Pendant son vol, elle s’est retrouvée à Uithuizen

Après sa formation, Melek a commencé à travailler comme assistante sociale et culturelle et, comme Mme Ten Cate, a aidé les étrangers à s’intégrer aux Pays-Bas.

Elle a été mariée contre son gré. Elle a eu des jumeaux et quand ils étaient petits, elle a décidé de dire au revoir à son mari. Elle a explosé et pendant des années, la vie de Melek a consisté à rester hors de son contrôle. Sur ce vol, elle s’est finalement retrouvée à Uithuizen.

Elle a immédiatement adoré Eemshaven

Un voisin l’a emmenée avec les enfants à l’Eemshaven. « J’ai tout de suite adoré cet endroit, si vaste. Nous pourrions prendre une bouffée d’air frais, faire voler un cerf-volant, chercher des coquillages et pique-niquer. Depuis, Eemshaven me fascine. »

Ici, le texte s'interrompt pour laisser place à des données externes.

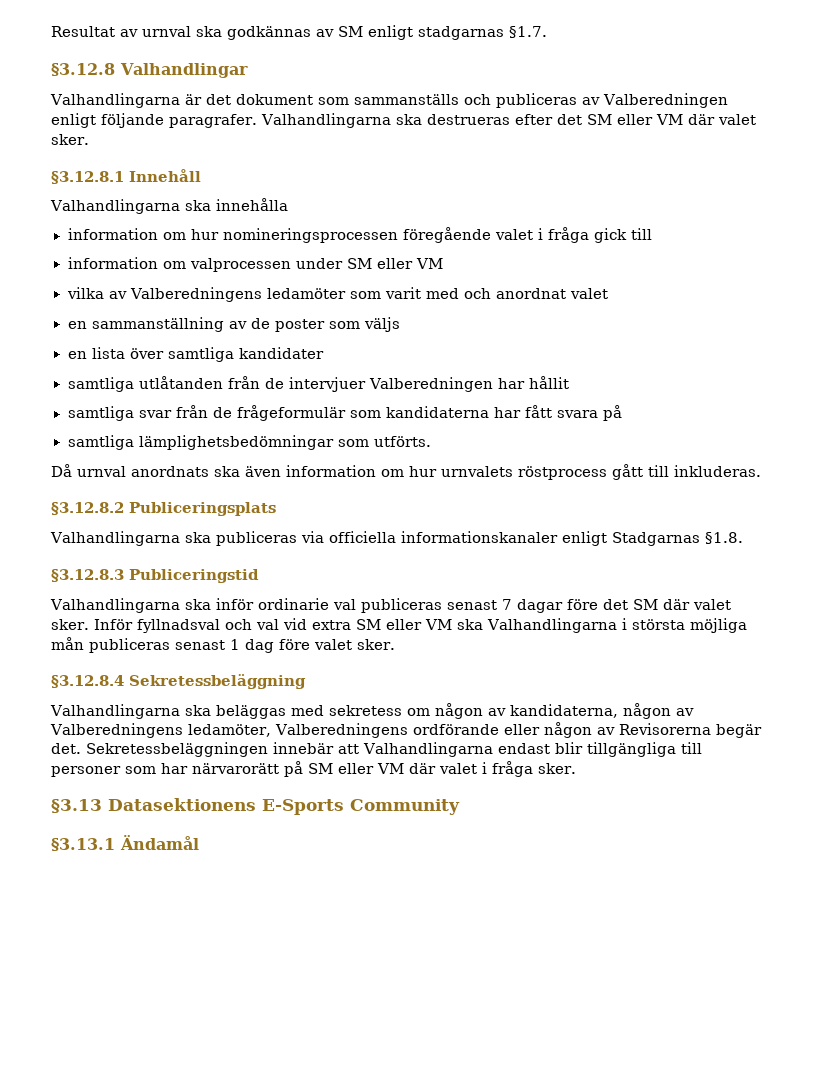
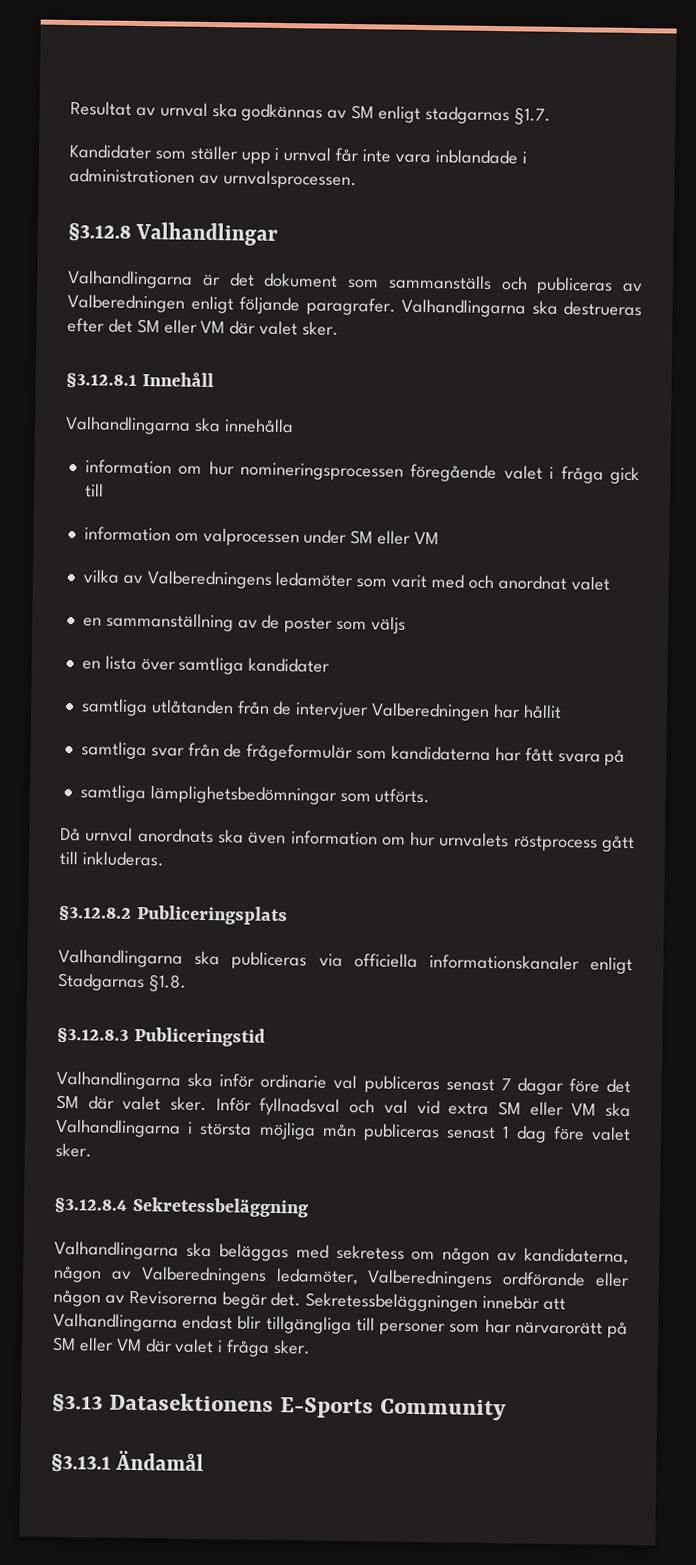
+ Kandidater som ställer upp i urnval får inte vara inblandade i administrationen av urnvalsprocessen.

Elle a rencontré Mustafa (63 ans) et lui a montré Eemshaven où se trouvait un entrepôt à louer. Melek a vu une opportunité. «Je voulais cuisiner. Pas de fantaisie, mais juste de la bonne nourriture pour ceux qui ont faim. » Ensemble, ils ont transformé le petit entrepôt en une entreprise de restauration qu’ils ont baptisée Yakamoz – en turc pour le clair de lune sur l’eau et pour l’éclat de la mer.

« Il n’y a rien à Eemshaven, ici ils peuvent manger et discuter »

Lorsqu’ils ont ouvert les portes en juin 2012, les voisins de sécurité sont immédiatement venus commander de la nourriture, tout comme les douanes, la police et les constructeurs de stockage de pétrole. «C’était immédiatement une salle comble. Et les gens se sont joints à nous, certains apportant leur propre table. Heureusement, nous avons ensuite obtenu un permis de restaurant.»

Les invités viennent non seulement pour les repas de Melek et Mustafa, mais aussi pour leur intérêt, leur hospitalité. « Il y a beaucoup d’étrangers qui travaillent ici, du Guatemala à la Chine, qui viennent chez nous pour souffler. Il n’y a rien à Eemshaven, mais chez nous, ils peuvent manger et discuter. La nourriture est la paix », déclare Melek.

Ils servent des repas supplémentaires, ils connaissent Eemshaven et ses employés comme s’il s’agissait d’un village. Des problèmes de santé les ont obligés à ralentir, c’est pourquoi ils n’ouvrent depuis peu que pendant le déjeuner. Quelque chose de mieux que de se débarrasser de Yakamoz.

« Je ne peux pas laisser tomber ça, c’est ma vie », déclare Melek. « Ces gars-là, je sais ce qu’ils veulent. »

Le podcast Shelter from the Wind est disponible à partir du 7 février sur nporadio1.nl/podcasts/DOCS et sur toutes les plateformes de podcast.